In a nutshell, it makes as much sense to say "William Shaksper of Stratford" wrote the works of Shakespeare as much as any other candidate, which is to say not much. We don't know who wrote them, which is not the same thing as saying he didn't write them, but doubt in and of itself is offensive to a lot of people. In that way, Shakespeare is a lot like Jesus.

I digress.

What makes Fields' work unique is the theory of collaboration, that if it does not seem likely that the works of Shakespeare were created by any one person, perhaps it was written by more than one person. Stratfordian purists had to give way to this argument a long time ago, it is accepted for example that John Fletcher wrote a great deal of Henry VIII.

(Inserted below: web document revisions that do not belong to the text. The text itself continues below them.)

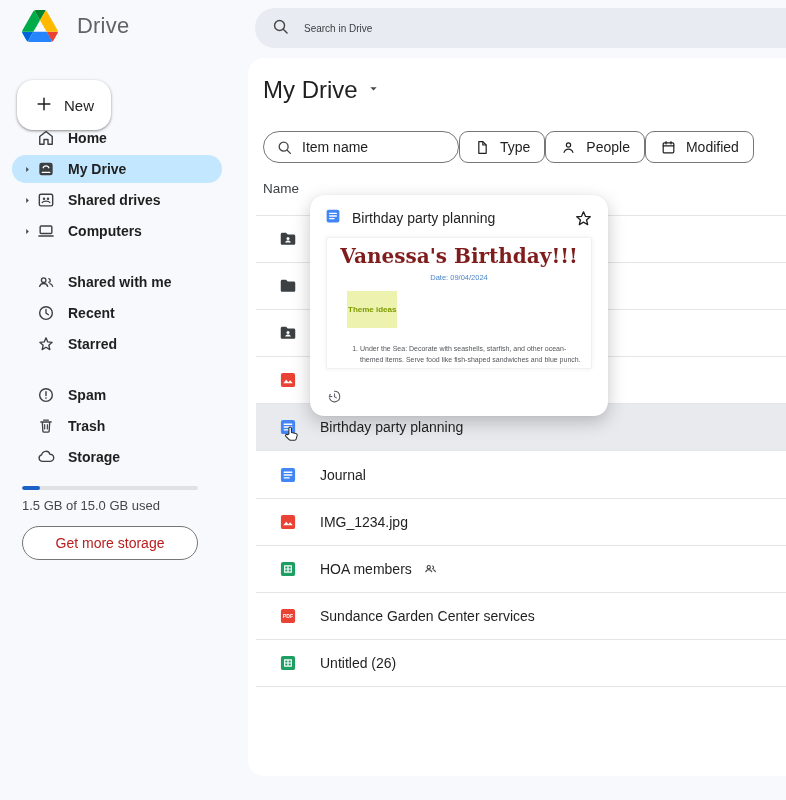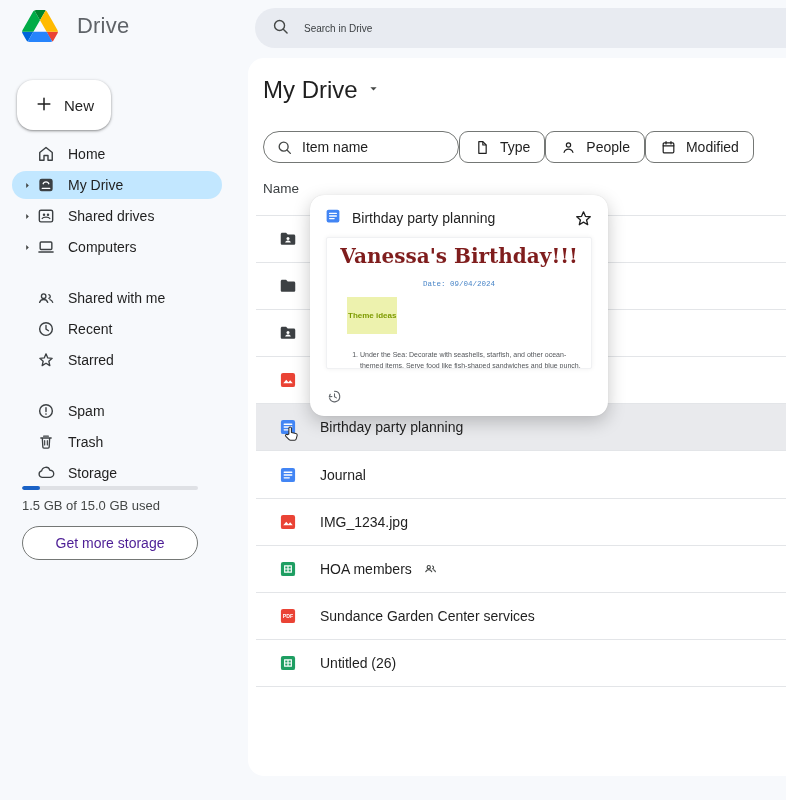--- a/index.html
+++ b/index.html
@@ -20,7 +20,7 @@
              border-radius:16px; box-shadow:0 1px 2px rgba(0,0,0,.3), 0 1px 3px 1px rgba(0,0,0,.12);
              display:flex; align-items:center; justify-content:center; gap:10px; font-size:15px; color:#1f1f1f;
              font-family:inherit; cursor:pointer; }
-  .nav { position:absolute; left:12px; top:140px; width:210px; }
+  .nav { position:absolute; left:12px; top:124px; width:210px;font-weight:bold; }
   .nav-gap { height:20px; }
   .nav-item { height:28px; margin-bottom:3px; display:flex; align-items:center; padding-left:8px;
               border-radius:14px; cursor:pointer; }

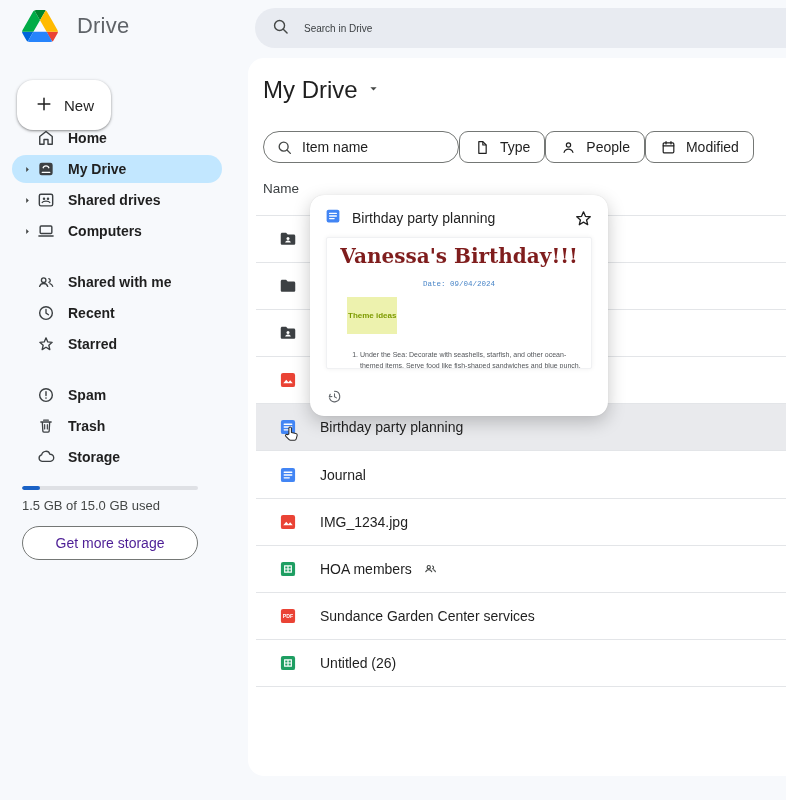--- a/index.html
+++ b/index.html
@@ -67,7 +67,7 @@
               box-shadow:0 0 5px rgba(0,0,0,.06); padding:6px 10px 0 10px; overflow:hidden; }
   .doc-heading { text-align:center; font-family:"DejaVu Serif", serif; font-weight:bold; font-size:20px;
                  color:#7f1d1d; }
-  .doc-date { text-align:center; font-size:7.5px; color:#4a86c8; margin-top:12px;font-family:Liberation Mono, monospace; }
+  .doc-date { text-align:center; font-size:7.5px; color:#4a86c8; margin-top:5px; }
   .doc-section { display:inline-block; margin:9px 0 12px 10px; font-size:8px; font-weight:bold; color:#7d9a00;
                  background:#edf2ae; padding:14px 1px; }
   .doc-list { margin:4px 0 0 12px; padding-left:11px; font-size:7px; color:#53565a; line-height:1.55; }

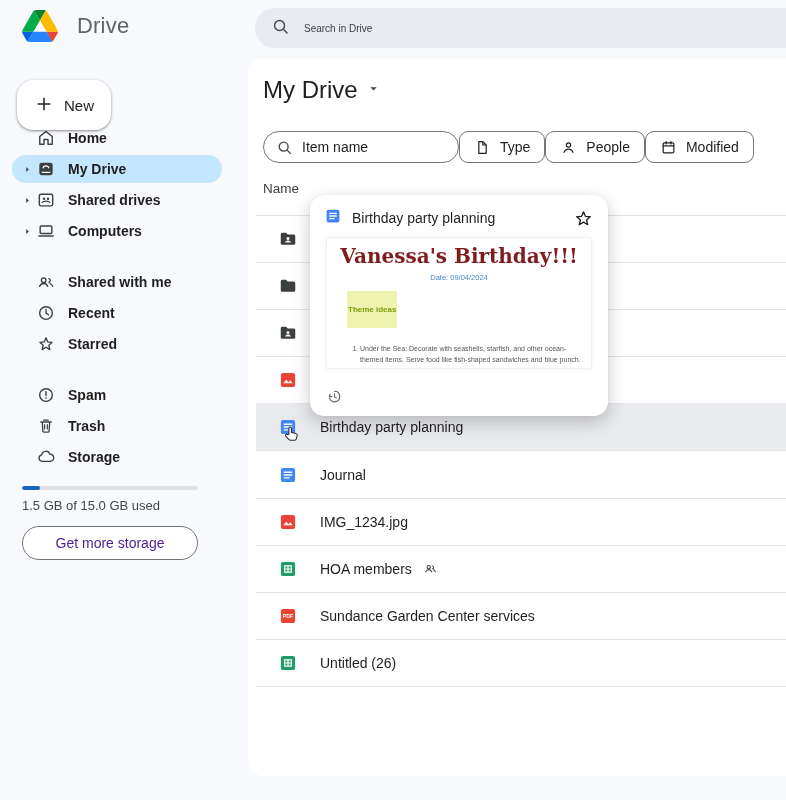--- a/index.html
+++ b/index.html
@@ -34,7 +34,7 @@
   .progress .fill { height:100%; background:#1a62c6; border-radius:2px; }
   .usage { position:absolute; left:22px; top:498px; font-size:13px; color:#444746; }
   .storage-btn { position:absolute; left:22px; top:526px; width:176px; height:34px; background:#fff;
-                 border:1px solid #747775; border-radius:17px; color:#4c1d95; font-size:14px; font-family:inherit;
+                 border:1px solid #747775; border-radius:17px; color:#b91c1c; font-size:14px; font-family:inherit;
                  font-weight:500; cursor:pointer; }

Why do we have to assume then that Shaksper wrote most of what is attributed to him with minor additions from others, and not the other way around? If the works were largely created by one who had no reason to be public, and edited and produced by Shaksper, doesn't it make sense they were one day printed in a large booking bearing something like (though not exactly like) his own name and likeness?

Whatever. He wrote the work, he didn't write the work, what I believe for sure is that Shakespeare never for a moment thought his writing would last for centuries (grandiose allusions to 'immortality' in the Sonnets notwithstanding) and that the process of creating scripts for the purpose of producing performances was the primary reason for their having been created in the first place.

And as any modern playwright worth working with understands, theater is collaborating, writing is rewriting, we're all in this together or it simply doesn't happen. Doesn't matter if you're the Earl of Oxford, if you are an uncompromising dilettante, no one will want to work with you.